** Opening Dataset block **

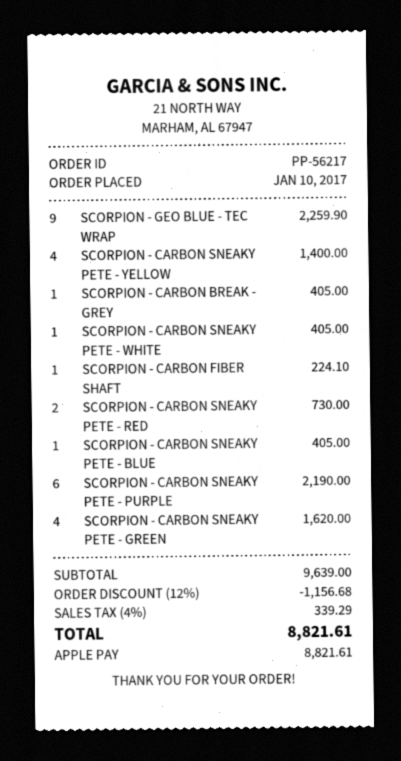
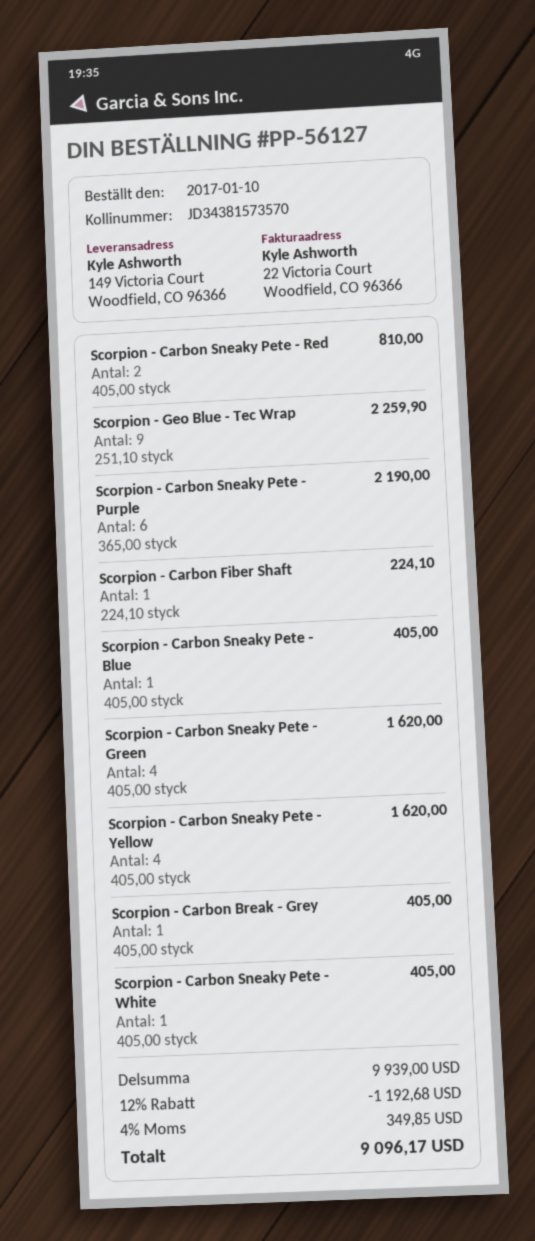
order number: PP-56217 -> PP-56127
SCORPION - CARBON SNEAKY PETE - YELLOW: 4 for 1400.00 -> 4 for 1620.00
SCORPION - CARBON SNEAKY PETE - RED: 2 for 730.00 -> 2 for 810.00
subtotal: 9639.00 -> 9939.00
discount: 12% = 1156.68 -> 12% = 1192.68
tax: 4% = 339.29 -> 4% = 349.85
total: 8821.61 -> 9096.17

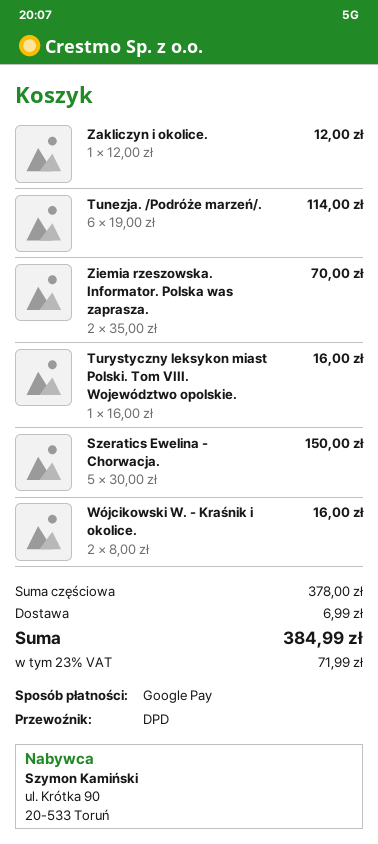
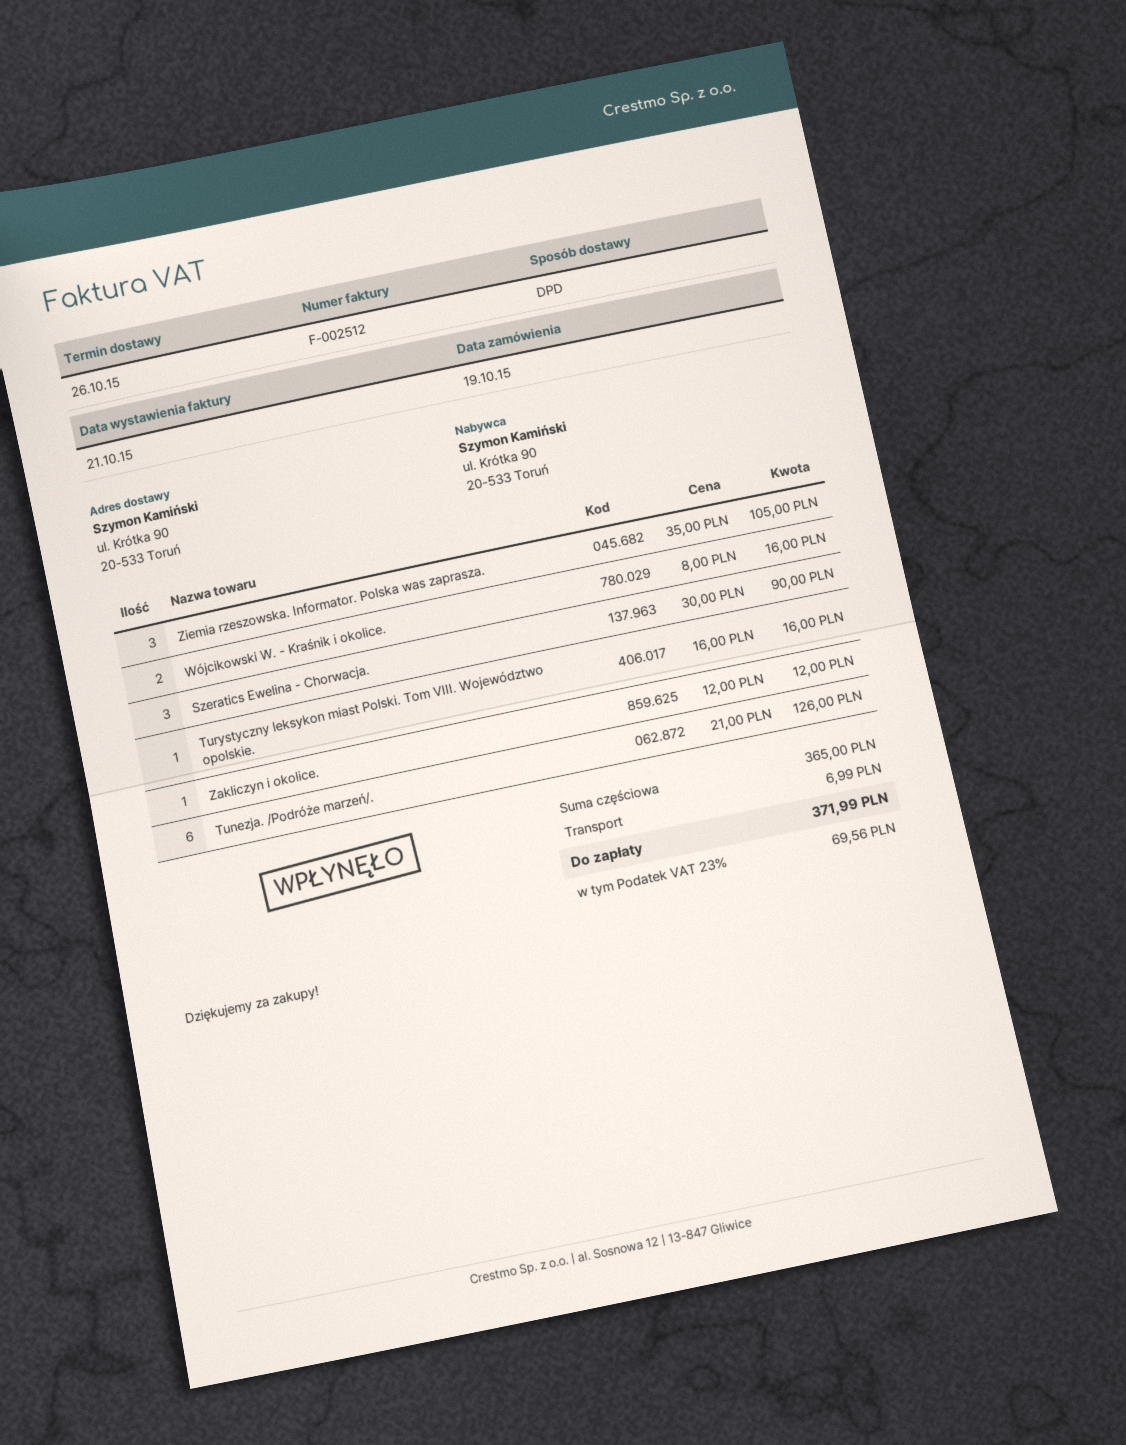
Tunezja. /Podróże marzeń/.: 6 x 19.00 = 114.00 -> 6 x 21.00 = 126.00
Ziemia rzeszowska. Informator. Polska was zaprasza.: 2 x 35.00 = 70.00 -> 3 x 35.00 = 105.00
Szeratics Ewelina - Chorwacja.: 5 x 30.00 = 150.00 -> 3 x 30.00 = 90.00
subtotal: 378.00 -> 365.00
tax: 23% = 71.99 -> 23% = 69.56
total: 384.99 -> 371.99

** Closing Dataset block **
** Opening Dataset block **

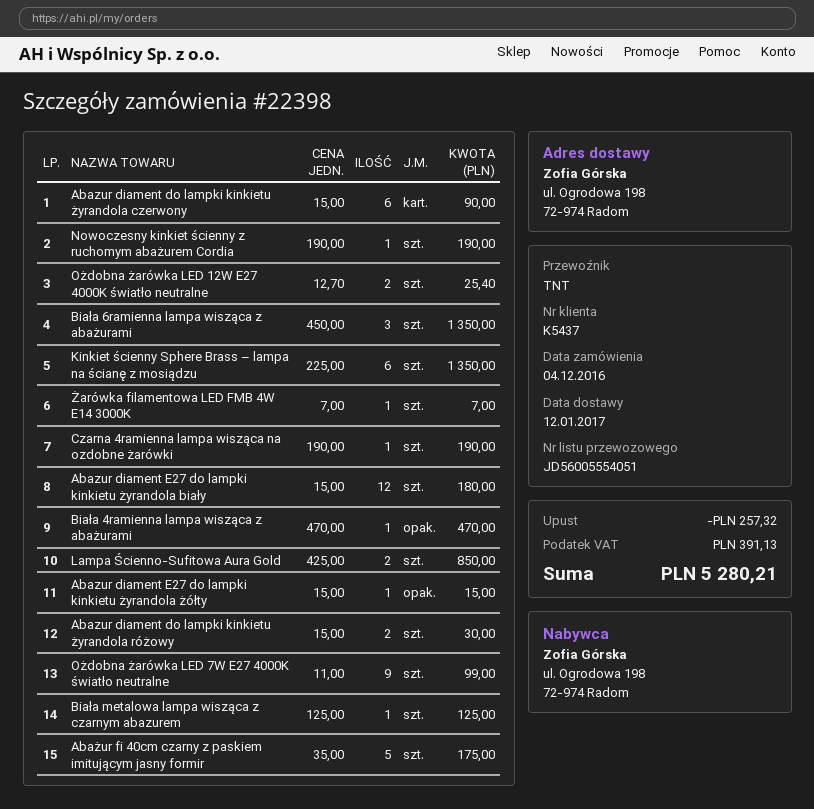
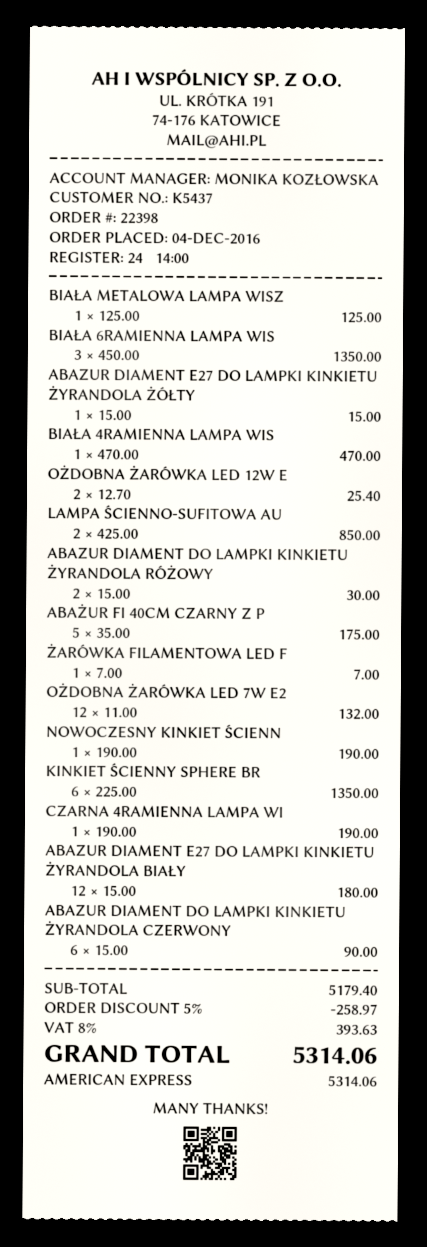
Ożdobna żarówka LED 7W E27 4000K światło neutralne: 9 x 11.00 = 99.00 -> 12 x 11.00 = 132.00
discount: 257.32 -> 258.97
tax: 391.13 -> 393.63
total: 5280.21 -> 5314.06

** Closing Dataset block **

If a line of the records includes the string "CARBON", copy it out.

Output:
SCORPION - CARBON SNEAKY PETE - YELLOW: 4 for 1400.00 -> 4 for 1620.00
SCORPION - CARBON SNEAKY PETE - RED: 2 for 730.00 -> 2 for 810.00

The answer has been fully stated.